Wednesday, July 8, 2009

FOTA, Your Safety Net



David Ginsburg



We like to think of our mobile phones as bug-free, but we all know this isn’t the case. Handset vendors, under pressure to ship the latest and greatest in time for school or in time for Christmas, can’t correct every last problem. Their wireless operator partners accept these phones into their networks with waivers, and as long as any bugs are not network impacting, the vendor is usually given a few months to make corrections. In an industry where every week of development counts, the 6-8 weeks that a handset vendor has to debug the software between shipping the phone into the operator’s inventory and the operator actually delivering it to the customer can do wonders for stability.

If only they could take advantage of that time. If only the phone, when turned on for the first time, could automatically check for an update and download what is probably a more stable and bug-free release. Seems like a simple concept, and in fact when you unbox a PC or Mac, this is exactly what happens, but this wasn’t the case with mobile phones until just recently.

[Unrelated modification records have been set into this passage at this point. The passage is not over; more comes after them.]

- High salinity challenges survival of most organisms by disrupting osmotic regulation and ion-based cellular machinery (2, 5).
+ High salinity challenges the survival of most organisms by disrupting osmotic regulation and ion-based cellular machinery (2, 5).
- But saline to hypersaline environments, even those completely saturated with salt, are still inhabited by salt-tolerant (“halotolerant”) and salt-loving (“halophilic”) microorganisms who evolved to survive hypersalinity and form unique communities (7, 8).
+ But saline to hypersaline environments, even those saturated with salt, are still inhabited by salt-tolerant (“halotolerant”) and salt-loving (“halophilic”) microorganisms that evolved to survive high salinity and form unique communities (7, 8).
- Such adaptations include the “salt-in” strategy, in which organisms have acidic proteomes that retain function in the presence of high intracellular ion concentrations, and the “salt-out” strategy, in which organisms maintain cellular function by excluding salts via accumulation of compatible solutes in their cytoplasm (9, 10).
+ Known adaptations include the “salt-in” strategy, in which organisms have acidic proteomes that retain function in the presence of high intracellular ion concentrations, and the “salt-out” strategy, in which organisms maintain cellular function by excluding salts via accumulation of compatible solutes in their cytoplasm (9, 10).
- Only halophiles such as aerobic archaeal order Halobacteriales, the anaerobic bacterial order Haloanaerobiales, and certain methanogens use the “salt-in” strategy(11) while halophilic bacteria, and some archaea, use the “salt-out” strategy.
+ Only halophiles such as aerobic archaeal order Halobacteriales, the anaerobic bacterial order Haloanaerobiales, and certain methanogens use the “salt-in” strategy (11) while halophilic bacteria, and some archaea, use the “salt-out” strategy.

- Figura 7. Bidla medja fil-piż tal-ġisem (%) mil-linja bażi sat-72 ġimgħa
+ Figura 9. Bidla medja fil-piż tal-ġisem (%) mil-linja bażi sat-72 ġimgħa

Customers now have a safety net, and in fact one leading North American operator, using a technology called FOTA (Firmware Over The Air), has pushed over a million successful updates over the last year across multiple phone vendors and device models. They’ve recently begun pushing updates even at the time of phone activation if their handset partner informs them of a critical fix. Depending upon the severity of the problems fixed, and whether a particular bug impacts a service that the subscriber needed, this could mean a million avoided calls to the helpdesk or a million avoided trips to the phone shop. The financial benefits to the operator are obvious, not to mention the impact on customer satisfaction and even the environment.

In the great scheme of things, over-the-air updates are still the exception vs the norm. This will change. Smartphones, texting phones, integrated devices, or whatever you want to call them are just little PCs. Their hardware and software is subject to the same defects as their larger brethren. With the deployment of 3G, and in the future LTE, and with the availability of stable and interoperable update clients on the phones, operators have at their disposal not only the technology but the network infrastructure to push updates on a regular basis. And they will.

FOTA is one net you want to be caught up in.